Cervical Cancer - Diagnosis & Treatment

How is cervical cancer diagnosed?

Cervical cancer can be diagnosed early through regular screening. If you are sexually active, screening should be performed every 3 years until the age of 30, and subsequently every 5 years if test results are normal.

Diagnostic tests for cervical cancer include:

  • Pap smear – This is used to detect potentially pre-cancerous and cancerous cells in the cervix. During a Pap smear, the doctor will use an instrument called a speculum to hold the walls of the vagina open in order to examine the cervix. A soft brush or spatula is then used to collect sample cells of the cervix.
  • HPV test – This detects the presence of HPV and helps to identify its type. This is important as some HPV strains are more likely to cause cervical cancer. It may be performed at the same time as a Pap smear, or it may be recommended if your Pap smear shows the presence of abnormal cells.
  • Colposcopy – This stains the cells in the cervix with a dye, which are then viewed through a microscope and magnified to check for abnormal cells. This is done if the results for the HPV test or the Pap smear test are abnormal.

These screening methods aim to detect pre-cancer of the cervix – known as cervical intraepithelial neoplasia. If detected as a pre-cancer, treatment is usually via a day surgery, and it will not affect the patient’s fertility.

However, if you are presenting symptoms of cervical cancer, there is a higher chance of your condition being cancerous. To confirm the diagnosis, consult a gynaecologist to assess any obvious growths on the cervix that may need to be biopsied.
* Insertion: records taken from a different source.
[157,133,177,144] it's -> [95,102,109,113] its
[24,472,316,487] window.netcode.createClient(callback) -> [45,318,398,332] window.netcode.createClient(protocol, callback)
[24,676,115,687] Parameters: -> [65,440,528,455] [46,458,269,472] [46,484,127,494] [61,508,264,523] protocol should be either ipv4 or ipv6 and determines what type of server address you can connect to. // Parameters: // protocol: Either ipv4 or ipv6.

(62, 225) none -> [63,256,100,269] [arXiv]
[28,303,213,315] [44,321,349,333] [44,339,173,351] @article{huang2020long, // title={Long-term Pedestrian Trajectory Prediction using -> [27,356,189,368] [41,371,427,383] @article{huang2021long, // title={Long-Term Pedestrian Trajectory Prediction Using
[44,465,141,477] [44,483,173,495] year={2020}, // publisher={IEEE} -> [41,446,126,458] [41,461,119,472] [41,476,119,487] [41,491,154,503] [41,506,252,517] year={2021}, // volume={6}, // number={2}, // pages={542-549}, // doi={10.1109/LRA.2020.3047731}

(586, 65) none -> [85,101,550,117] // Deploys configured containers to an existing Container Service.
If early cancer is proven on biopsy, further testing is needed to determine the stage for cancer treatment.

How is cervical cancer treated?

Treatment depends on the stage of cervical cancer. The methods include:

Localised procedures

Local ablative or excision procedures may be used to treat pre-cancers to remove abnormal cells before they become cancerous. These procedures include conisation, cryosurgery or cauterisation, which have minimal impact on surrounding healthy tissues.


Surgical treatment for cervical cancer is only possible if the disease is still confined to the cervix (less than Stage 2). It usually involves removing the uterus, cervix and surrounding tissue, in a procedure known as radical hysterectomy.

This has implications for the patient’s fertility, and the surrounding tissue removal makes the hysterectomy more complex compared to the hysterectomy done for other common conditions such as fibroids.


Radiotherapy uses high-energy X-rays to prevent the further growth of cancer. It may be done externally, with a machine that targets the radiation directly at the tumour, or it may be done internally using a small capsule containing radioactive material that is inserted into the cervix.


Chemotherapy uses powerful medications to kill cancer cells. It may be recommended for more advanced cancer or if cancer has spread to other parts of the body.

Chemotherapy and radiotherapy are the main treatments for more advanced stages of cervical cancer, rather than surgery.


Immunotherapy is also known as biological therapy. This treatment uses your own immune system to target cancer cells and prevent their growth. It may be recommended if chemotherapy is deemed not effective for the patient.